Reimagining Tata group

Bombay House, the Tata group’s headquarters, needs to come up with a new recipe for growth to keep the group on top of India’s private sector league table. Consider the numbers: The group has always been over-dependent on Tata Consultancy Services (TCS), but that seems to have increased rapidly in recent years. In 2017-18, the software major accounted for over 90 per cent of the combined dividend income that Tata Sons received from listed group companies. Also, TCS made up for nearly three-fourths of the combined market capitalisation of the top 10 companies; this share was just about 60 per cent in February 2017, when Natarajan Chandrasekaran took over the reins at the group. This makes the group vulnerable, as volume growth in the global information technology services business is now down to single digits, making it tough for companies such as TCS to keep growing fast. So some of the other engines of the group have to start firing.

The only one to do that at present is Titan, which is the second-most valuable company in the group accounting for nearly 10 per cent of the combined market capitalisation of all group companies and ahead of much bigger entities such as Tata Motors, Tata Steel and Tata Power. Titan carved out its own niche without requiring much help from the holding company. There is an important lesson here for the Tatas, which exited several consumer-oriented businesses such as cosmetics, pharma, paints and soaps in 1991, as they didn’t fit in with its then strategy of globalising to create world-scale companies. In a step towards reducing the group’s dependence on India, the Tata group went on a series of overseas acquisitions, spending around $30 billion, buying nearly three dozen businesses. The strategy did pay off in terms of revenue growth, but the flip side was that they proved to be too costly. The acquisitions were largely funded by debt, the servicing of which continued to be a burden. In the last 10 years, the group has lost market share to rivals in steel, commercial vehicles, passenger cars, beverages, and hotels. The group is now a market leader only in IT services, commercial vehicles (with reduced market share), air conditioners, jewellery, watches and inorganic chemicals, including table salt.

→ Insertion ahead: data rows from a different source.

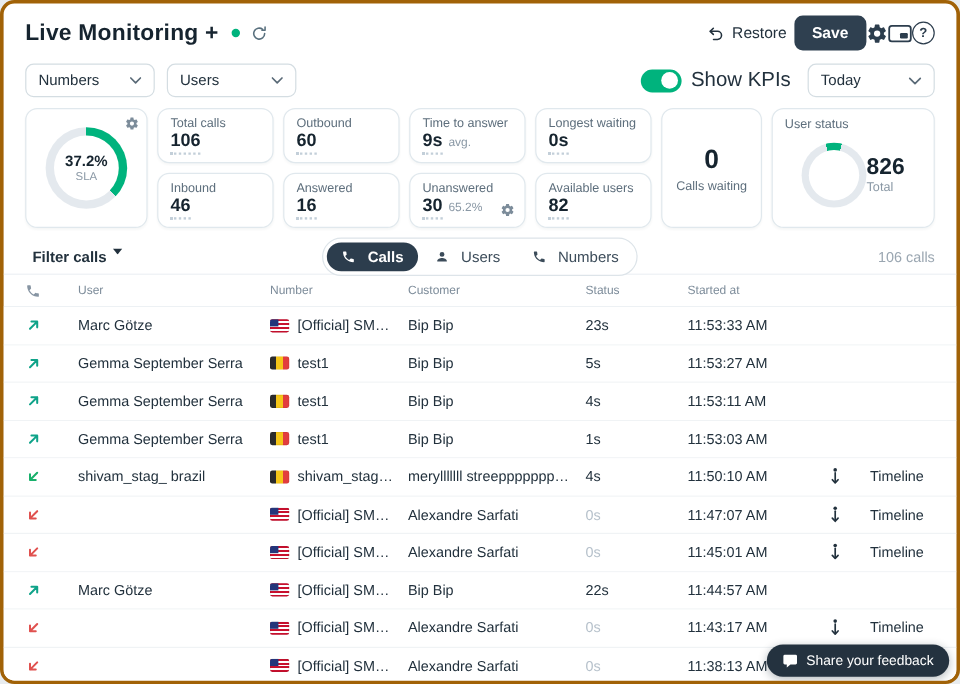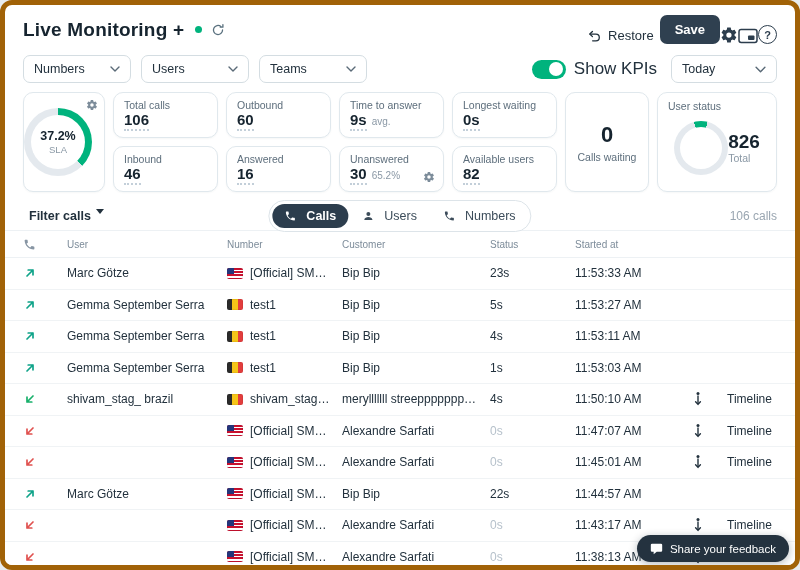--- a/index.html
+++ b/index.html
@@ -11,7 +11,7 @@
   }
   .app{
     position:absolute;inset:0;box-sizing:border-box;
-    background:#fff;border:5px solid #a16207;border-radius:12px;overflow:hidden;
+    background:#fff;border:3px solid #a16207;border-radius:12px;overflow:hidden;
   }
   svg{display:block}
 

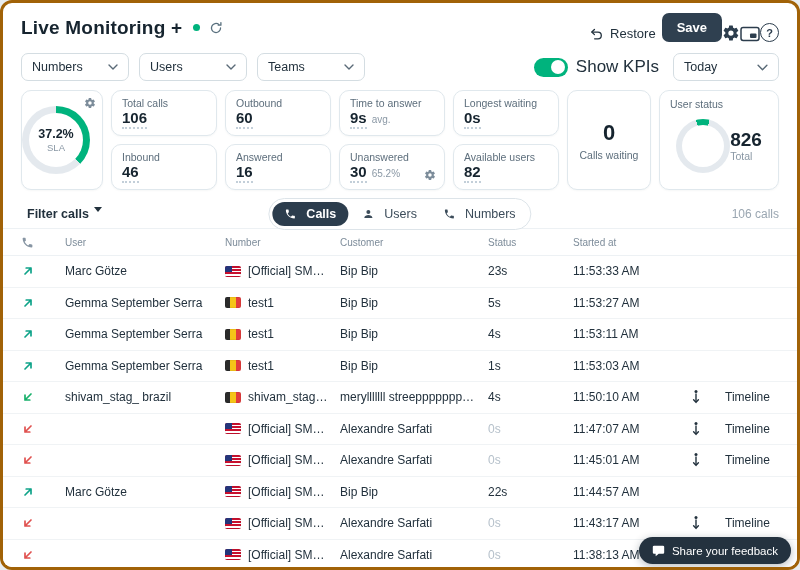--- a/index.html
+++ b/index.html
@@ -20,7 +20,7 @@
   .title{font-size:19px;font-weight:700;color:#16242f;letter-spacing:.2px}
   .live-dot{width:7px;height:7px;border-radius:50%;background:#00b37d;margin-left:2px}
   .icon-btn{color:#59707e;cursor:pointer;background:none;border:none;padding:0;display:flex;align-items:center}
-  .hdr-right{margin-left:auto;display:flex;align-items:flex-end;}
+  .hdr-right{margin-left:auto;display:flex;align-items:center;}
   .restore{display:flex;align-items:center;gap:6px;font-size:13px;color:#22313d;cursor:pointer;background:none;border:none}
   .save-btn{background:#2f4050;color:#fff;font-size:13px;font-weight:600;padding:7px 15px;border-radius:7px;border:none;cursor:pointer}
   .dark-icon{color:#2c3d4d}

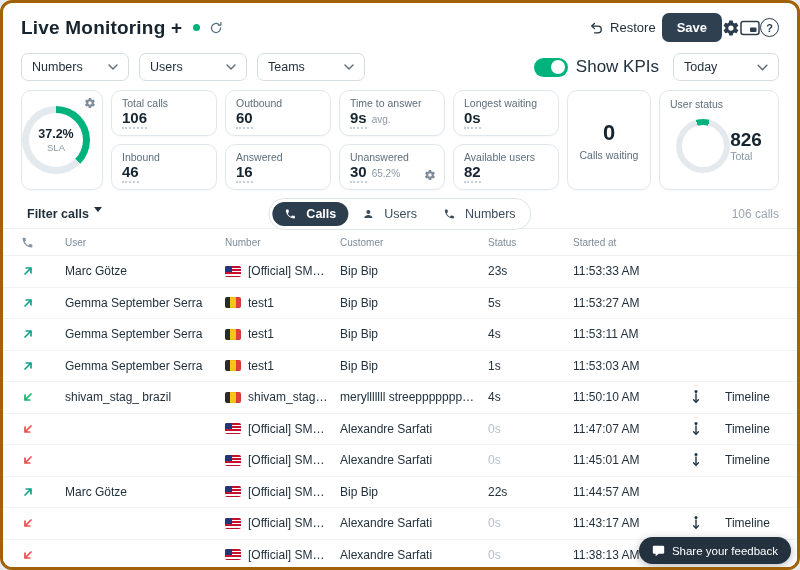--- a/index.html
+++ b/index.html
@@ -154,12 +154,6 @@
           <path d="M1 1l4 4 4-4" fill="none" stroke="currentColor" stroke-width="1.4" stroke-linecap="round" stroke-linejoin="round"></path>
         </svg>
     </div>
-    <div class="dd">
-      <span>Teams</span>
-      <svg class="chev" width="10" height="6" viewBox="0 0 10 6">
-          <path d="M1 1l4 4 4-4" fill="none" stroke="currentColor" stroke-width="1.4" stroke-linecap="round" stroke-linejoin="round"></path>
-        </svg>
-    </div>
     <div class="filters-right">
       <span class="switch"></span>
       <span class="show-kpis">Show KPIs</span>

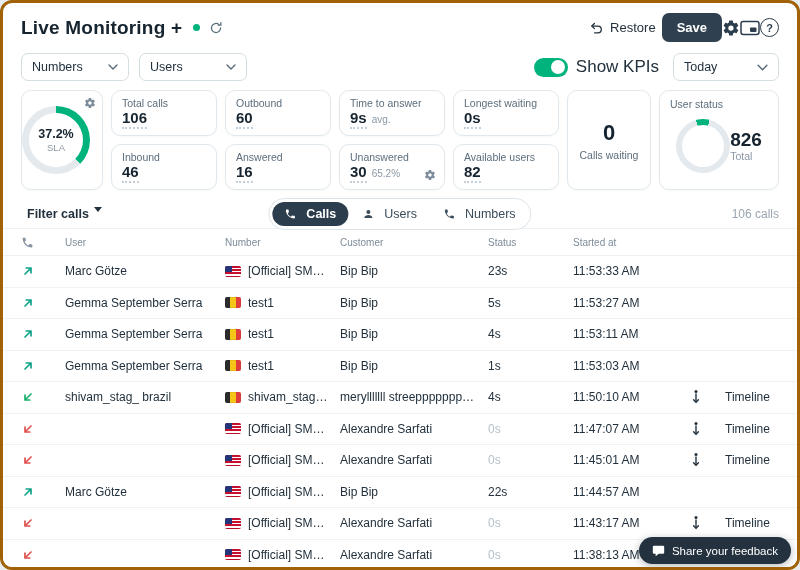--- a/index.html
+++ b/index.html
@@ -58,7 +58,7 @@
   .waiting-card{width:84px;flex:none;display:flex;flex-direction:column;align-items:center;justify-content:center;gap:3px}
   .waiting-value{font-size:22px;font-weight:700;color:#16242f}
   .waiting-label{font-size:10.5px;color:#5d6e7c}
-  .user-status-card{width:120px;flex:none;padding:7px 10px;display:flex;flex-direction:column}
+  .user-status-card{width:136px;flex:none;padding:7px 10px;display:flex;flex-direction:column}
   .us-label{font-size:10.5px;color:#5d6e7c}
   .us-body{flex:1;display:flex;align-items:center;justify-content:center;}
   .us-donut{width:54px;height:54px}

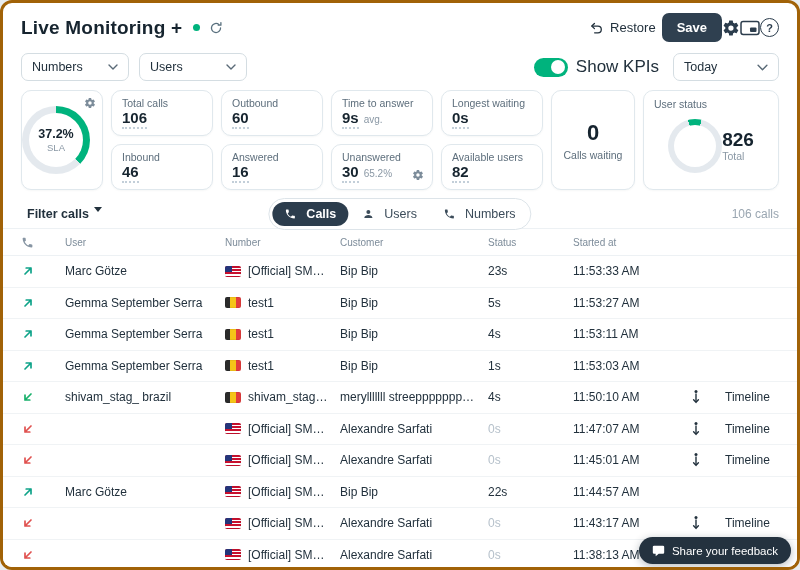--- a/index.html
+++ b/index.html
@@ -41,7 +41,7 @@
   
   .kpis{display:flex;gap:8px;padding:4px 18px 9px;height:100px;align-items:stretch}
   .card{border:1px solid #e0e8ed;border-radius:10px;background:#fff;box-shadow:0 1px 2px rgba(20,40,60,.04);box-sizing:border-box}
-  .sla-card{width:82px;position:relative;display:flex;align-items:center;flex:none}
+  .sla-card{width:102px;position:relative;display:flex;align-items:center;justify-content:center;flex:none}
   .corner-gear{position:absolute;top:6px;right:6px;color:#7c8c9a;cursor:pointer}
   .donut{position:relative;width:68px;height:68px;border-radius:50%}
   .donut::after{content:"";position:absolute;inset:7px;background:#fff;border-radius:50%}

Mr Chandrasekaran, who embarks on his third year as group chairman, seems to have realised the need for change. That explains his emphasis on reducing cross-holdings and the number of subsidiaries within operating companies. The group is also increasingly looking at home markets, as its strategy of going global has not yielded much returns. Some of the key decisions in his two-year tenure include the transfer of Tata Steel Europe (Corus) to a joint venture with Thyssenkrupp; exiting mobile telecom and selling oil and gas company Tata Petrodyne. But that may be just the first step. As the success of Titan and Voltas shows, a lot of the market value creation has taken place in the consumer sector with the proportion of consumption in India’s gross domestic product rising over the past decade. Mr Chandrasekaran would need to target a higher share of the consumer’s wallet through organic and inorganic routes in both the online and physical worlds. And for this he should focus on building strong domestic consumer-facing businesses. Among the other challenges he faces is turning around loss-making units such as Jaguar Land Rover and ensuring the right capital allocation for growing businesses.